[[ Dataset open ]]

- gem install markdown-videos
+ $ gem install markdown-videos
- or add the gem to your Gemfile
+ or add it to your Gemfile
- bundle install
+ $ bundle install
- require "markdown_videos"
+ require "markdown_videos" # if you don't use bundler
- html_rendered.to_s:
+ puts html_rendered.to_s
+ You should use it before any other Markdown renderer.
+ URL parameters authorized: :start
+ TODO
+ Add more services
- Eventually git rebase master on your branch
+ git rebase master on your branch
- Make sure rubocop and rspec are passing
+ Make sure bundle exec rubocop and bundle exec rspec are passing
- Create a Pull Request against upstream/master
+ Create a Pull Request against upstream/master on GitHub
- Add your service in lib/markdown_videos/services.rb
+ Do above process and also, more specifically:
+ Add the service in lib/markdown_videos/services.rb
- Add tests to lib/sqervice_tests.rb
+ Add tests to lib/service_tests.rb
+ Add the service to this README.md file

[[ Dataset closed ]]

> [Action item]:
Return all lines from the entries that contain the string "Create".

> [Answer]:
- Create a Pull Request against upstream/master
+ Create a Pull Request against upstream/master on GitHub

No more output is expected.